If a line of the data below contains the string "page", copy it into your answer.

*Records supplied*.
┄┄┄┄┄┄┄┄┄┄┄┄┄┄┄┄┄┄┄┄
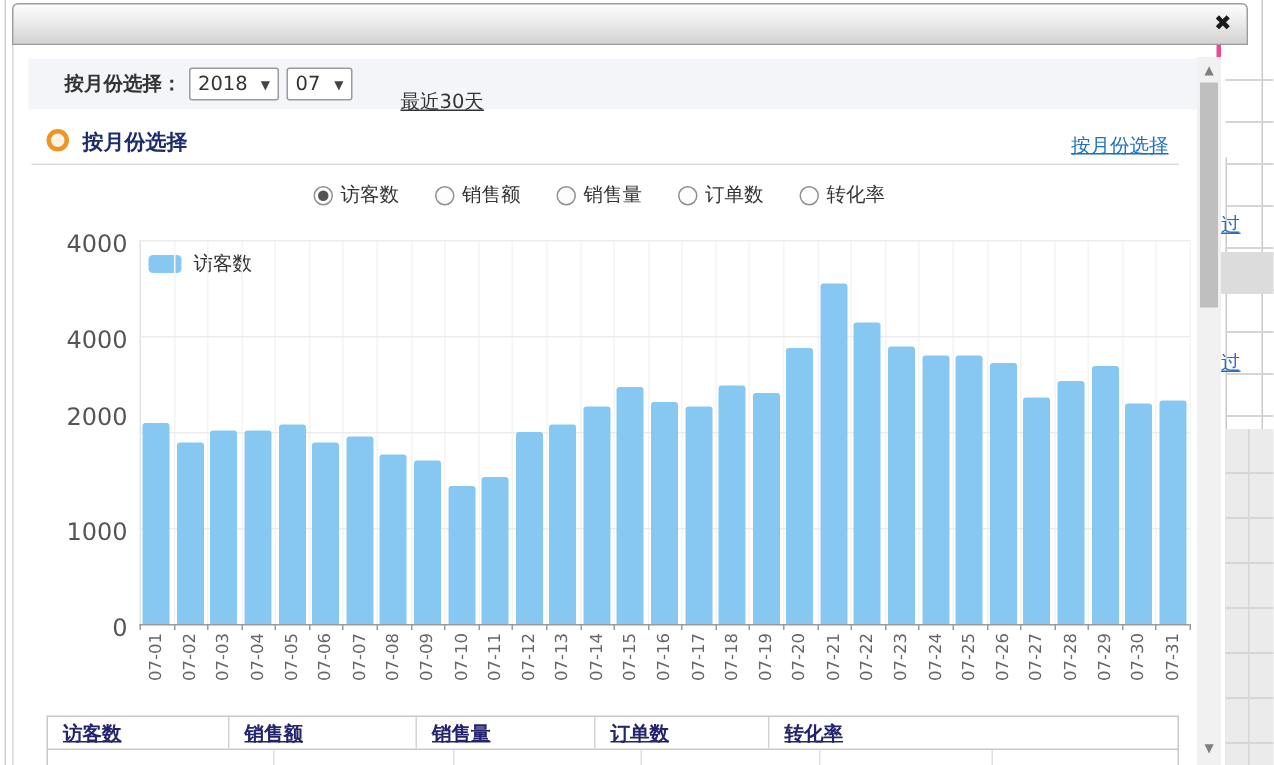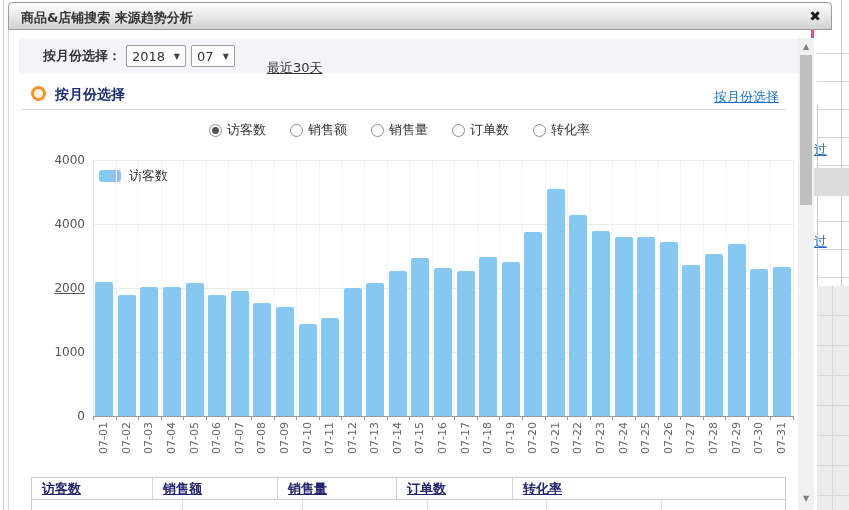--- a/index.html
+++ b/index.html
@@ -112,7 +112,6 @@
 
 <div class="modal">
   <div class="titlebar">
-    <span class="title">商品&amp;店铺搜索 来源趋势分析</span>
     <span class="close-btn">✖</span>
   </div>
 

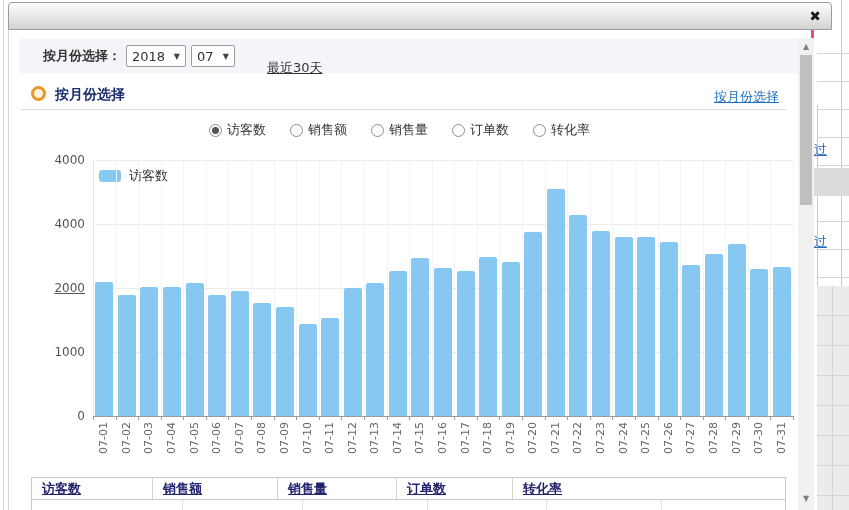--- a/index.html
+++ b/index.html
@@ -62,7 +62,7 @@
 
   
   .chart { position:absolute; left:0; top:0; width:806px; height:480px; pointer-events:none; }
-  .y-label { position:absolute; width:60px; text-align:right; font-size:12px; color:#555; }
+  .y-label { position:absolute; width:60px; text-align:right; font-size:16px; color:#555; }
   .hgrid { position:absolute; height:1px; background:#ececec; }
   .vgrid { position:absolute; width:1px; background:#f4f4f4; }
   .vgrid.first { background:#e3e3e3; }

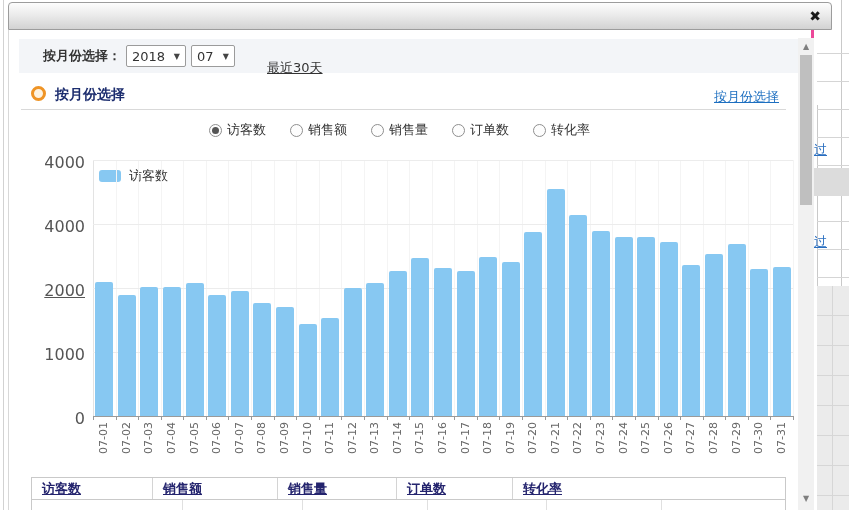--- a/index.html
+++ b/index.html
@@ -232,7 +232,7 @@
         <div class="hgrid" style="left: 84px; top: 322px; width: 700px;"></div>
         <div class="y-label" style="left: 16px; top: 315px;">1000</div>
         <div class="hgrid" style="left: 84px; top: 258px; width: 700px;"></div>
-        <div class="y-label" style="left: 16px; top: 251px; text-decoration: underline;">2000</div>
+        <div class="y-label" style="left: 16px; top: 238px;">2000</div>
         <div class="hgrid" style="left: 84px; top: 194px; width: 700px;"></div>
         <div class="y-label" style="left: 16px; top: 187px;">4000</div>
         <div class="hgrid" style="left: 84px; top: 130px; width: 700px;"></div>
┄┄┄┄┄┄┄┄┄┄┄┄┄┄┄┄┄┄┄┄
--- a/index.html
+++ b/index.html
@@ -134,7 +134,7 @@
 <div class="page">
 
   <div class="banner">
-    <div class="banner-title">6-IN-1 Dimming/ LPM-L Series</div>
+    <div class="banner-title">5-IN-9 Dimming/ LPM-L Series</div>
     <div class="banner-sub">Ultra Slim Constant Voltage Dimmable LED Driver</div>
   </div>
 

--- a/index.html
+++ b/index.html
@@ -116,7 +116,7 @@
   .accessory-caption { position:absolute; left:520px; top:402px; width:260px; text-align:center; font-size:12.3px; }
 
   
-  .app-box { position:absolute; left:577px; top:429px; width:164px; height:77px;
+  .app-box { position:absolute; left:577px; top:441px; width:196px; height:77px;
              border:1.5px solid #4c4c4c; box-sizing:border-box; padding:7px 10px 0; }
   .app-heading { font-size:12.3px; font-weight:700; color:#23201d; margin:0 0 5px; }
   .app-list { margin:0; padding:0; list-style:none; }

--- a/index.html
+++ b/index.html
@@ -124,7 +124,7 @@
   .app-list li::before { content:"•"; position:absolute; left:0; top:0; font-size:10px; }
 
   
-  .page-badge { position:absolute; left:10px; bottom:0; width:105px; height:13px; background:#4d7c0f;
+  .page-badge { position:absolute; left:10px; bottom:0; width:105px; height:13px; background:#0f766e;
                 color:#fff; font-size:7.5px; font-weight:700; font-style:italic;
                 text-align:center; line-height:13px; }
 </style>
┄┄┄┄┄┄┄┄┄┄┄┄┄┄┄┄┄┄┄┄
*Exercise output*.
 <div class="page">
-  .page-badge { position:absolute; left:10px; bottom:0; width:105px; height:13px; background:#4d7c0f;
+  .page-badge { position:absolute; left:10px; bottom:0; width:105px; height:13px; background:#0f766e;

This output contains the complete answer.